# Topic Modelling

In this session we will discuss an approach to discover underlying "topics" in your text collection. But before we start, let's discuss the task more broadly.

There are two ways of identifying topics in a collection of text, which rely on a specific aspect:

1. you know which topics you are looking for
2. you don't know which topics you are looking for

In this session we are looking at the 2nd scenario. If you are instead in the first case, in a later session we will discuss about text classification.

## What do we mean by "topics"

1. Groups of tokens that are likely to appear in **the same context**
2. A **hidden structure** that determines how tokens appear in the corpus

The 1st is what you see (tokens co-occuring together), the second is what you are assuming when you use a topic modelling approach.

![](images/lda.png)

## How do we get these topics?

Many ways:
- Latent Semantic Analysis
- Probabilistic Latent Semantic Analysis
- Latent Dirichlet Allocation (LDA) <-- the most adopted approach

In the last ten years, LDA has been a highly popular approach in digital humanities for corpus exploration, due to its flexibility (it can be applied to any language, given a tokenizer). You "just" need to select the number of topics you want to discover, in advance.

[Slides to go though together](https://docs.google.com/presentation/d/1u5Fs1C6vwdfsv93H-iX3c4jkwyjgijxShsUjoGZPwcc/edit?usp=sharing) (starting from slide 15)

## Topic Modelling the LwM Animacy Dataset

In [None]:
import pandas as pd

animacy_df = pd.read_csv('data/LwM-nlp-animacy-annotations-machines19thC.tsv',sep='\t')
animacy_snippets = animacy_df['SentenceCtxt'].to_list()

print (animacy_snippets[0])

In [None]:
def clean_animacy_text(snippet:str)-> str:
    """
    Remove specific tags from sentences in the animacy dataset

    Args:
        snippet (str): a snippet of text from the dataset

    Returns:
        str: the same snippet, without the tags
    """
    assert type(snippet) is str, 'The input is not a string'
    snippet = snippet.replace('[SEP]','')
    snippet = snippet.replace('***','')
    return snippet


In [None]:
animacy_snippets = [clean_animacy_text(snippet) for snippet in animacy_snippets]

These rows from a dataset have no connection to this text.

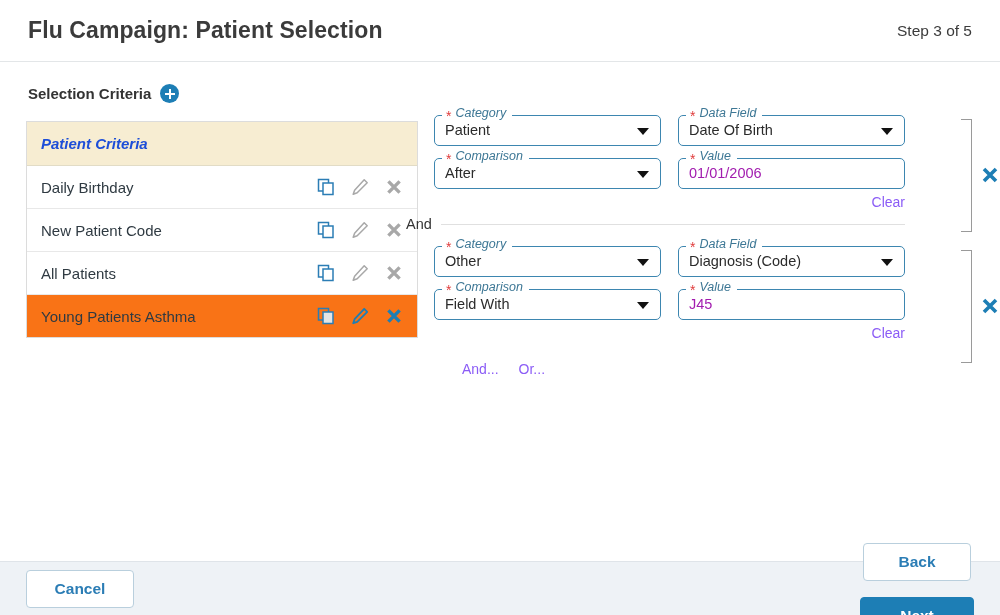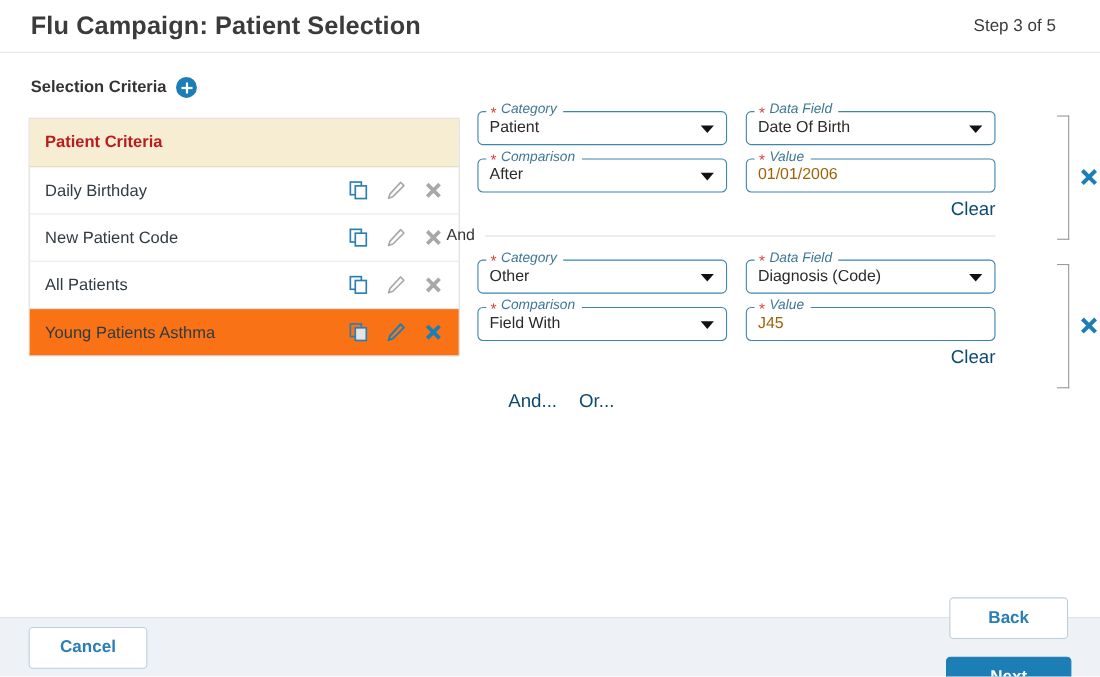--- a/index.html
+++ b/index.html
@@ -18,13 +18,13 @@
 
   
   .page-header {
-    height: 48px;
+    height: 62px;
     box-sizing: border-box;
     border-bottom: 1px solid #e3e6e8;
     display: flex;
     align-items: center;
     justify-content: space-between;
-    padding: 0 40px 0 28px;
+    padding: 0 28px 0 28px;
   }
   .page-title {
     font-size: 23px;

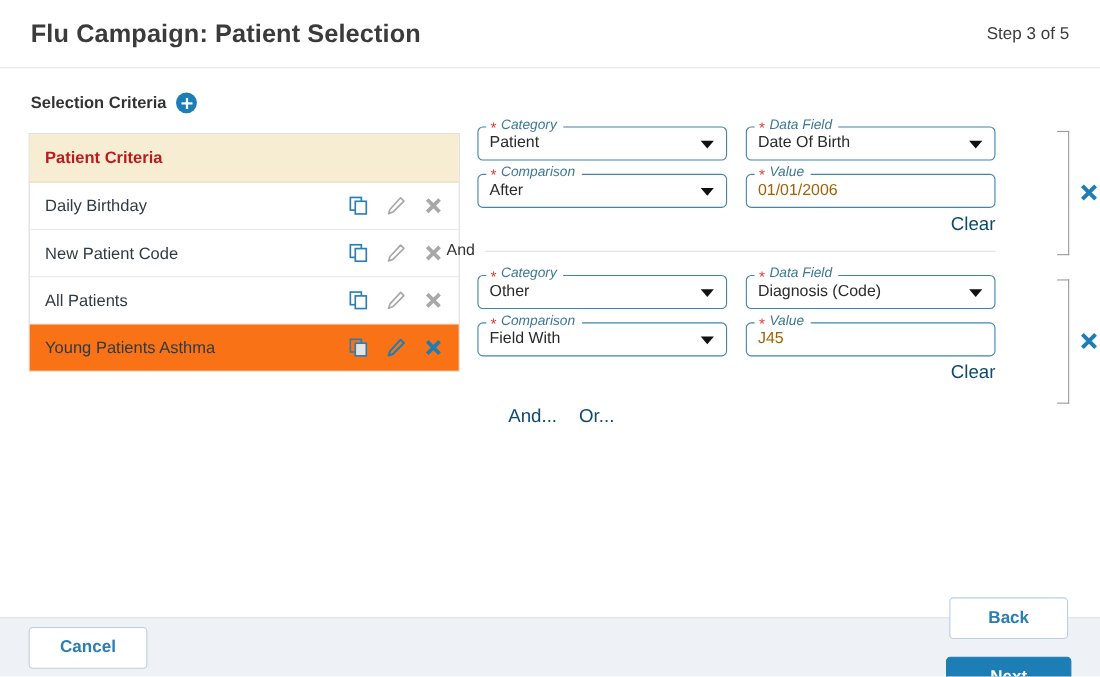--- a/index.html
+++ b/index.html
@@ -92,8 +92,9 @@
     padding: 13px 14px;
     font-size: 15px;
     font-weight: bold;
-    color: #b91c1c;
+    color: #1d4ed8;
     border-bottom: 1px solid #e2dcc6;
+    font-style: italic;
   }
   .criteria-row {
     display: flex;

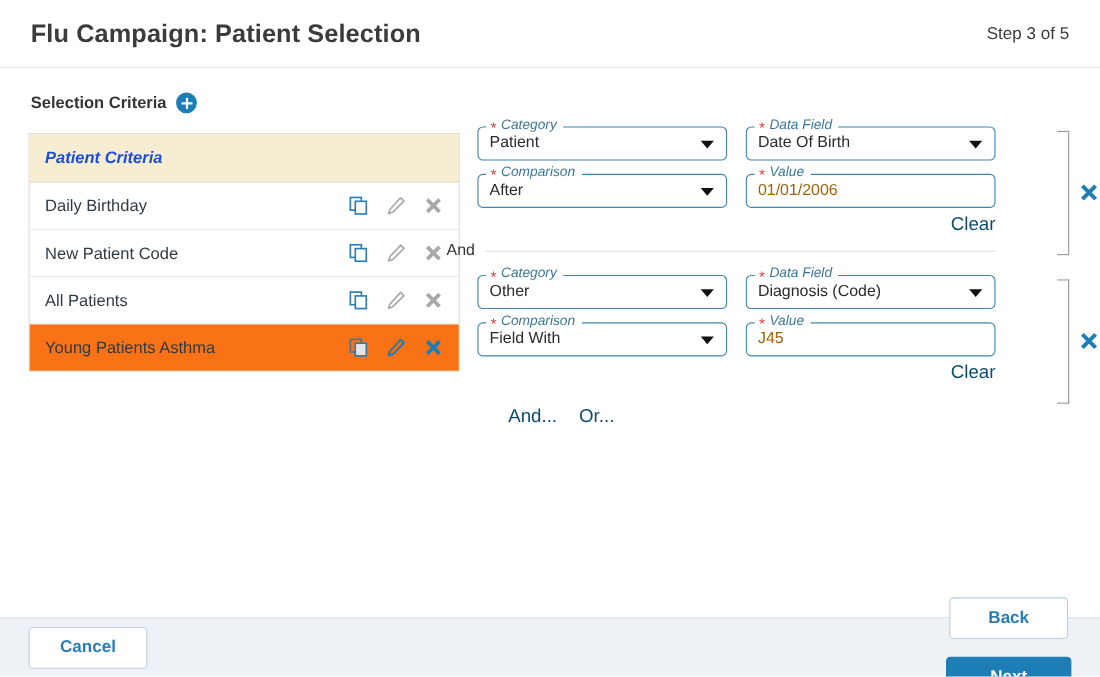--- a/index.html
+++ b/index.html
@@ -195,7 +195,7 @@
     border-right: 6px solid transparent;
     border-top: 7px solid #111111;
   }
-  .field.input-field .value { color: #a16207; }
+  .field.input-field .value { color: #a21caf; }
 
   
   .group-bracket {

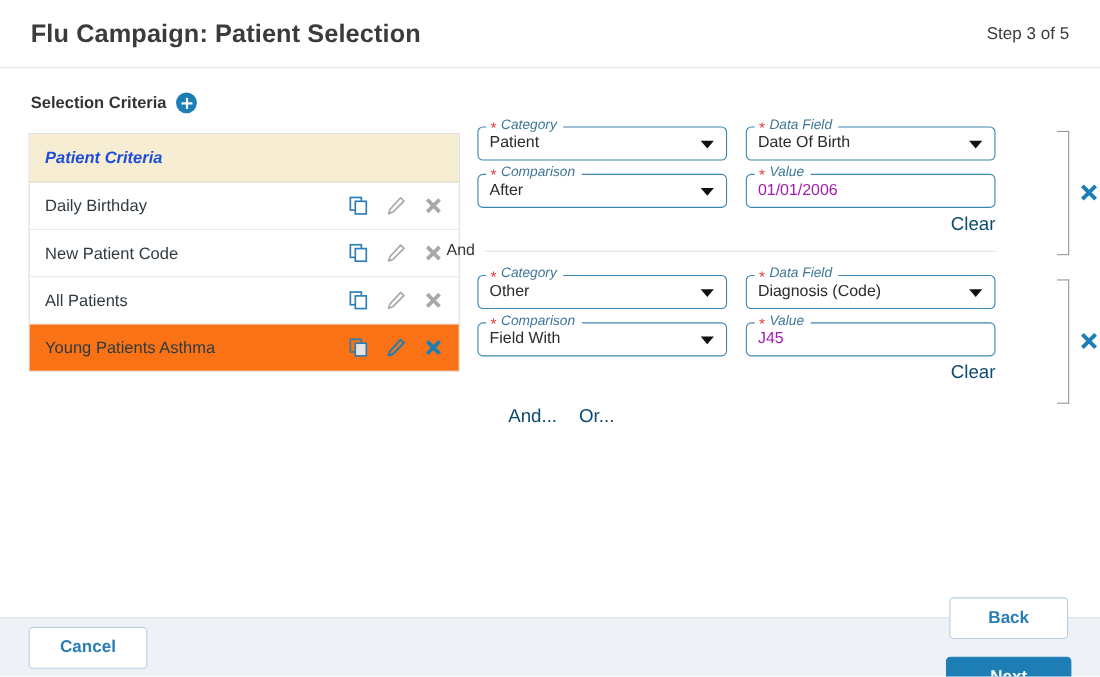--- a/index.html
+++ b/index.html
@@ -224,8 +224,8 @@
     margin-top: 5px;
   }
   .link {
-    color: #0c4a6e;
-    font-size: 17px;
+    color: #8b5cf6;
+    font-size: 14px;
     cursor: pointer;
   }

print (animacy_snippets[0])

In [None]:
import warnings
from sklearn.feature_extraction.text import TfidfVectorizer
from sklearn.decomposition import LatentDirichletAllocation

def train_lda(texts,n_topics):
    # the vectorizer object will be used to transform text to vector form
    tfidf_vectorizer = TfidfVectorizer(
                                    max_df = 0.5, 
                                    min_df = 10)


    dtm_tfidf = tfidf_vectorizer.fit_transform(texts)

    lda_tfidf = LatentDirichletAllocation(n_components=n_topics, random_state=0)
    lda_tfidf.fit(dtm_tfidf)
    return lda_tfidf, dtm_tfidf, tfidf_vectorizer

animacy_lda_tfidf,animacy_dtm_tfidf, animacy_tfidf_vectorizer = train_lda(animacy_snippets,n_topics=20)

In [None]:
%matplotlib inline
import pyLDAvis
import pyLDAvis.sklearn
import warnings

pyLDAvis.enable_notebook()

warnings.filterwarnings("ignore", category=DeprecationWarning) 
warnings.filterwarnings("ignore", category=FutureWarning) 

pyLDAvis.sklearn.prepare(animacy_lda_tfidf,animacy_dtm_tfidf, animacy_tfidf_vectorizer)

## Topic modeling on the British Library Books

We are using here a small sample of a collection of digitised books created by the British Library in partnership with Microsoft, which is available on HuggingFace. To know more see [here](https://blogs.bl.uk/digital-scholarship/2022/04/making-british-library-collections-even-more-accessible.html)

In [None]:
import pandas as pd

sample_blboooks_df = pd.read_pickle('data/bl_books_sample.pickle')
blbooks_content = sample_blboooks_df['text'].to_list()
print (len(blbooks_content))

In [None]:
warnings.filterwarnings("ignore", category=DeprecationWarning) 
warnings.filterwarnings("ignore", category=FutureWarning) 

blbooks_lda_tfidf,blbooks_dtm_tfidf, blbooks_tfidf_vectorizer = train_lda(blbooks_content,n_topics=50)
pyLDAvis.sklearn.prepare(blbooks_lda_tfidf,blbooks_dtm_tfidf, blbooks_tfidf_vectorizer)

✏️ **Exercise:** 

Process each of the "documents" inside the `animacy_snippets` dataset, keeping only the nouns. Re-run the topic modelling code and see if the topics look better.

### How do we properly assess the quality of our topics?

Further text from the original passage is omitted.